Journey into the Outback with tours from Alice Springs

Northern Territory

“Unique ute tours to Uluru”: Say that ten times fast! You may want to practise, because that’s just what the Red Centre excursion from Wayoutback Australian Safaris offers. The charismatic guides transport you from Alice Springs through the red desert to Central Australia’s iconic Uluru. The sunset behind the monumental rock is majestic, to say the least. Next day, head out on a bushwalk through the domes of Kata Tjuta overlooking Kings Canyon, then cook dinner over a campfire before falling asleep under the stars. It’s as perfect as it sounds.

Embrace easygoing village life with a stay in Richmond


Take a trip to a simpler time when you visit the Coal River Valley village of Richmond, acclaimed for its historical homes and buildings, which date back to the early 1800s. The aptly named History House, originally constructed in 1826, still features its original floors, doors, and window panes—history buffs will appreciate that. At Coal River Farm, pick your own fruits, flowers, and berries straight from the ground, or watch the resident cheesemakers and chocolatiers. Hungry? Cosy up at the restaurant for the freshest meal in town.

Sip a few brews in Hobart’s bustling beer scene


If the only kind of culture you’re concerned with is the yeast in your beer, an escape to Hobart is right up your alley. Cascade Brewery welcomes you to tour their facility and discover what’s involved with crafting Cascade Pale Ale—Australia’s longest continuously brewed beer. For a taste of the microbreweries, drop by Captain Bligh’s, maker of Colonial Ale and Cider. And no tour is complete without a flight (of beers) at Hobart Brewing Co., featuring food trucks and live musical performances. No wonder it’s known as the city’s “beer park”.

Get whisked away by song in Wollongong

New South Wales

When it comes to unforgettable things to do in Sydney’s vicinity, a trip to Wollongong Conservatorium of Music should definitely be on your list. It’s one of the largest musical institutions in the state, and it has the events calendar to match. Looking for even more popular Sydney tours? Meander the lawns of the history-rich Manor House. And when it comes to festivals, “Viva La Gong” isn’t just fun to say. This arts festival, which takes place in November in MacCabe Park, encourages a sustainable community while celebrating Wollongong’s spirit and diversity.

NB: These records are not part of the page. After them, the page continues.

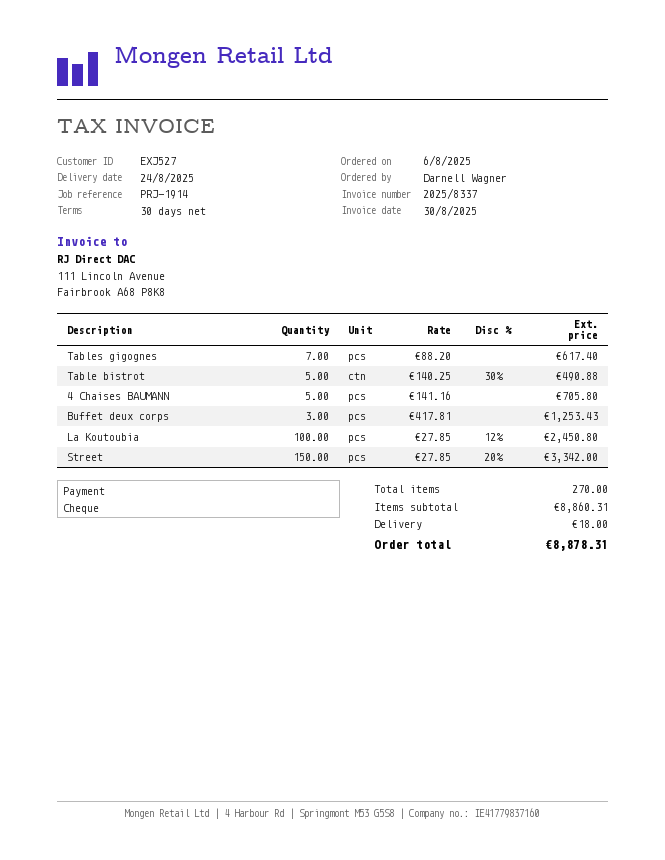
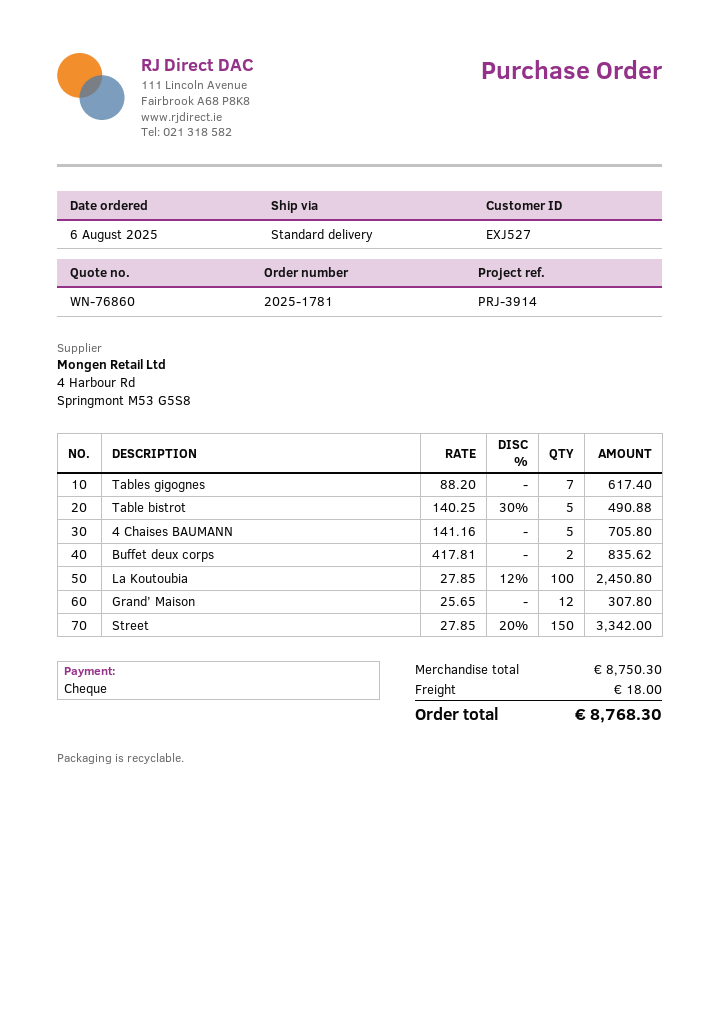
reference: PRJ-1914 -> PRJ-3914
Buffet deux corps: 3 x 417.81 = 1253.43 -> 2 x 417.81 = 835.62
Grand’ Maison: none -> 12 x 25.65 = 307.80
subtotal: 8860.31 -> 8750.30
total: 8878.31 -> 8768.30

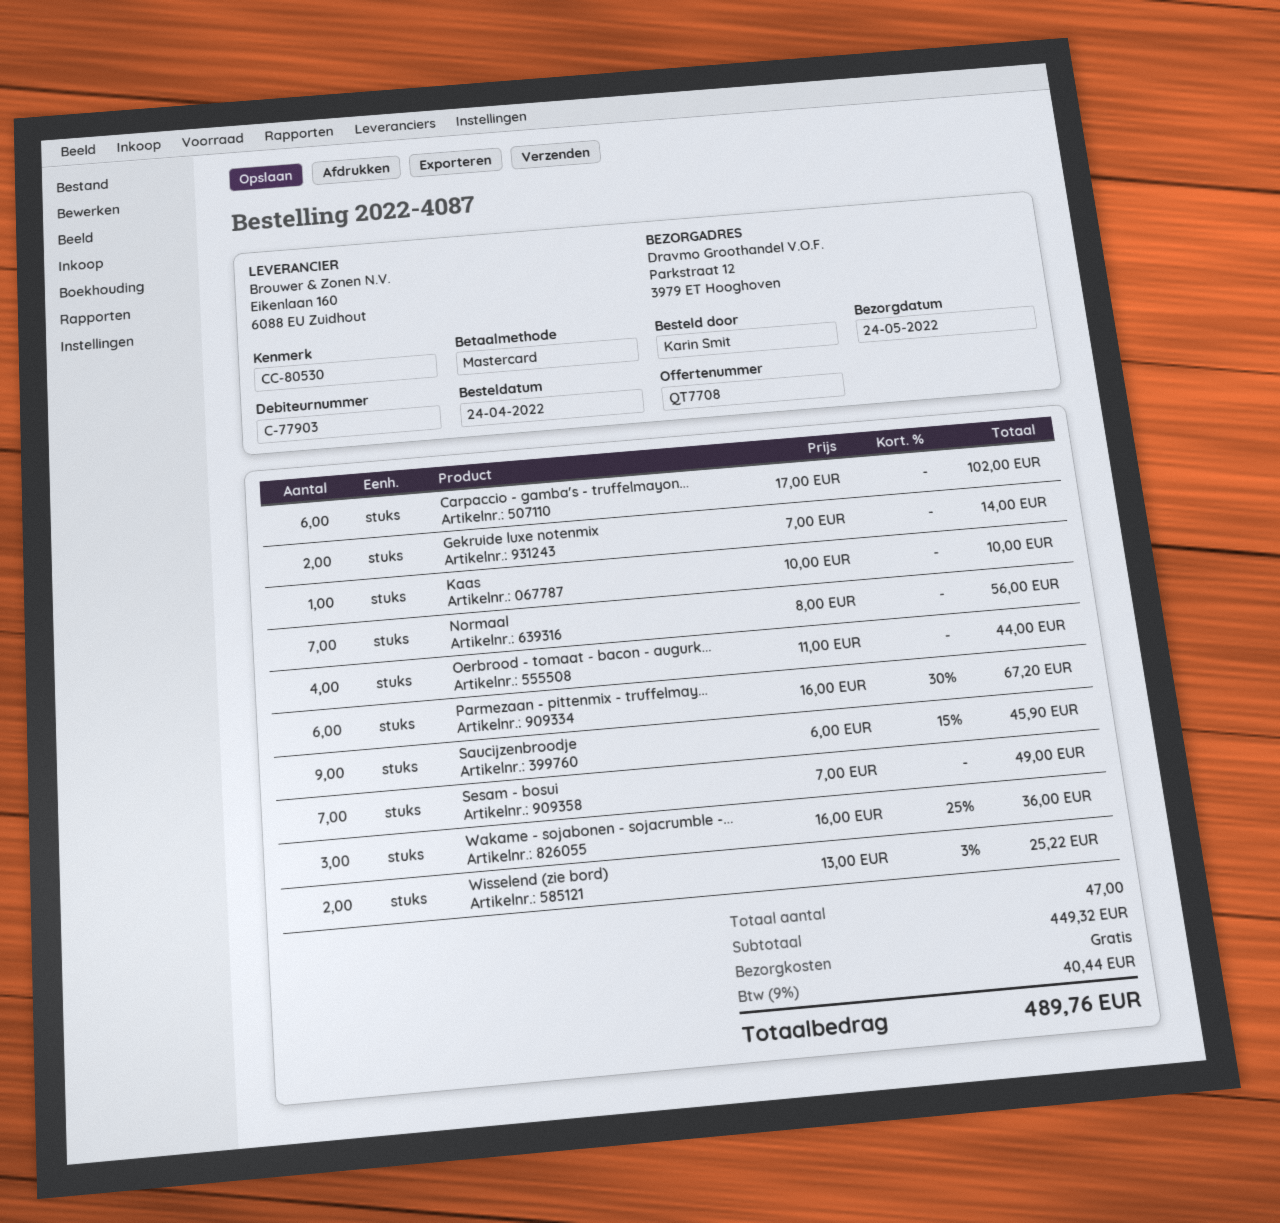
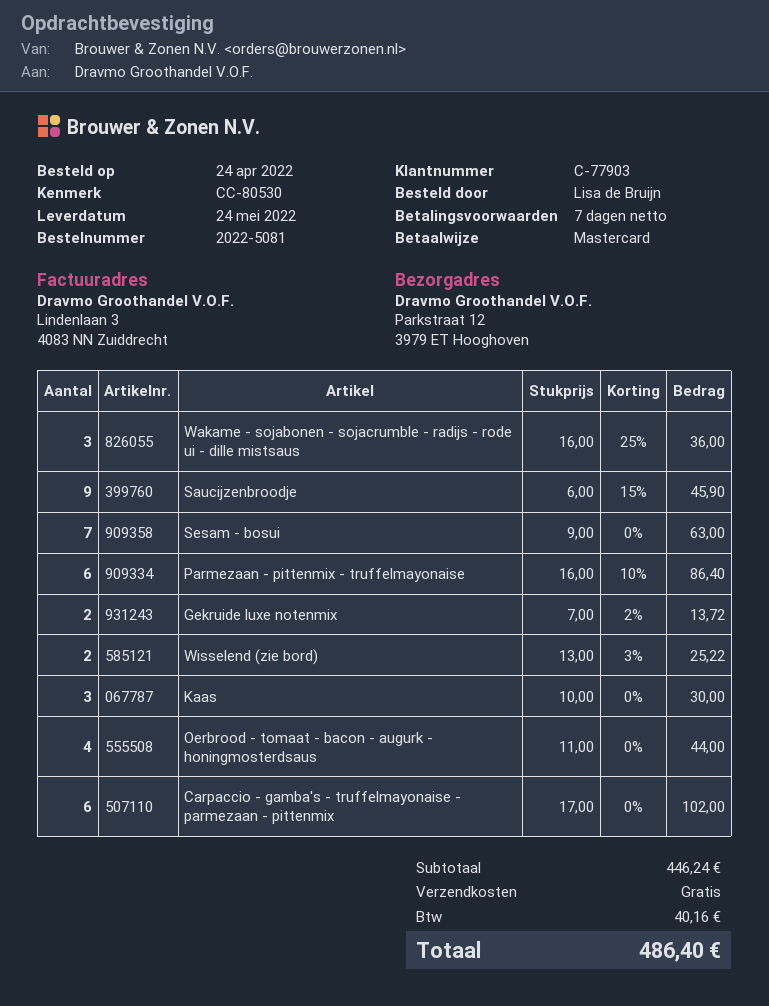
order number: 2022-4087 -> 2022-5081
ordered by: Karin Smit -> Lisa de Bruijn
Gekruide luxe notenmix: 2 x 7.00 = 14.00 -> 2 x 7.00 - 2% = 13.72
Kaas: 1 x 10.00 = 10.00 -> 3 x 10.00 = 30.00
Normaal: 7 x 8.00 = 56.00 -> none
Parmezaan - pittenmix - truffelmay...: 6 x 16.00 - 30% = 67.20 -> 6 x 16.00 - 10% = 86.40
Sesam - bosui: 7 x 7.00 = 49.00 -> 7 x 9.00 = 63.00
subtotal: 449.32 -> 446.24
tax: 40.44 -> 40.16
total: 489.76 -> 486.40

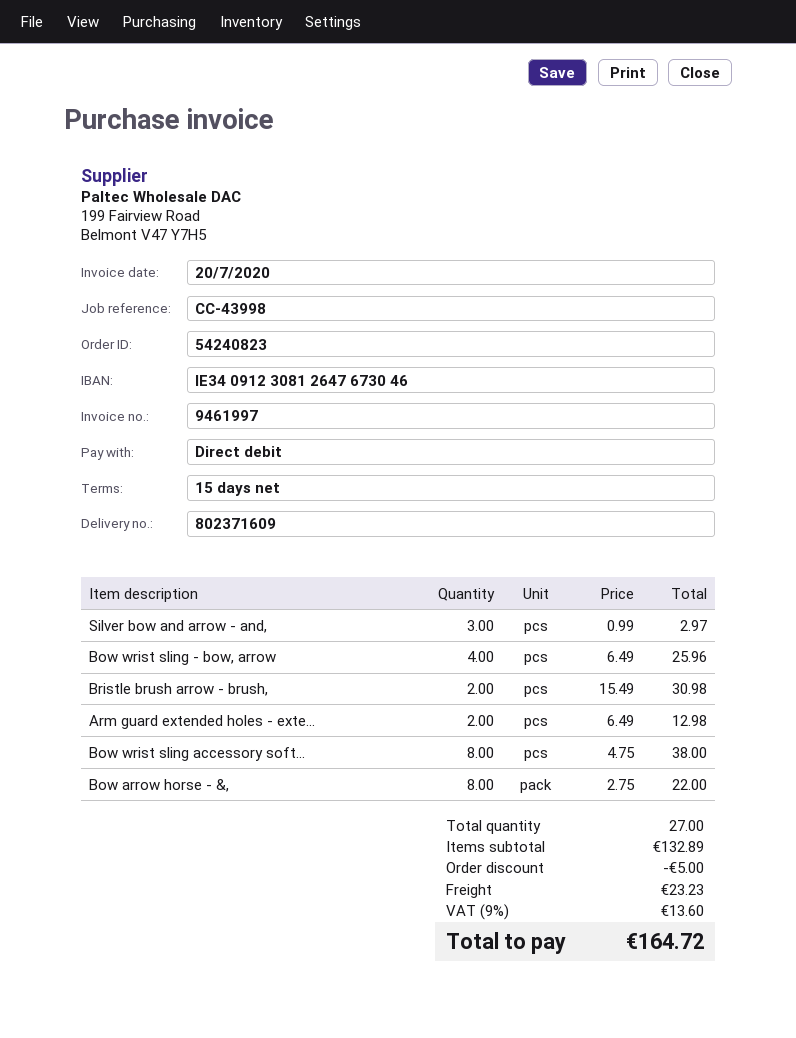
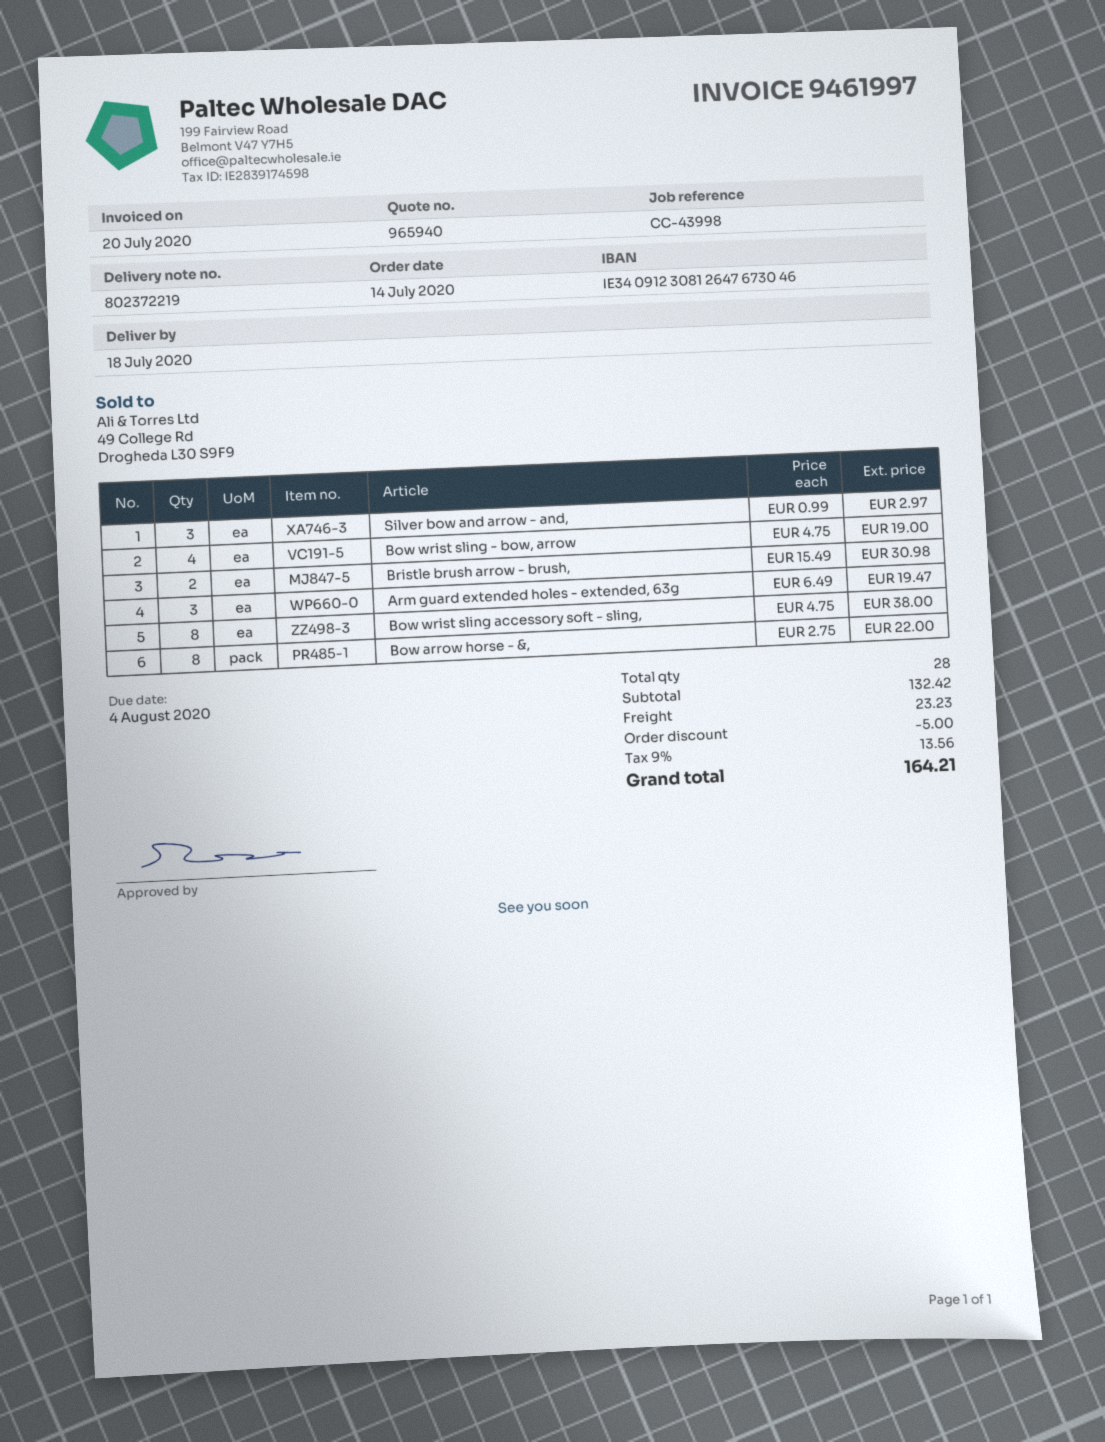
delivery note number: 802371609 -> 802372219
Bow wrist sling - bow, arrow: 4 x 6.49 = 25.96 -> 4 x 4.75 = 19.00
Arm guard extended holes - exte...: 2 x 6.49 = 12.98 -> 3 x 6.49 = 19.47
total quantity: 27 -> 28
subtotal: 132.89 -> 132.42
tax: 9% = 13.60 -> 9% = 13.56
total: 164.72 -> 164.21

Discover the diversity of Daylesford and the Macedon Ranges


If you’ve heard of the Daylesford and Macedon Ranges Tourism Region, it may be thanks to its wellness centres. However, with hundred-year-old houses and sandstone structures dating back to the 1850s, the history of this area is the real drawcard. Travel back in time at the Tramway Heritage Centre in Bylands, great fun for kids and adults alike. For a deeper dive into the region’s past, spend some time at the Kyneton Museum or Willows Historical Park in Melton. Or just stroll the cobblestone walkways imagining a simpler time.

No matter what you think are the top cultural attractions in Australia, we can all agree that it is one unique place.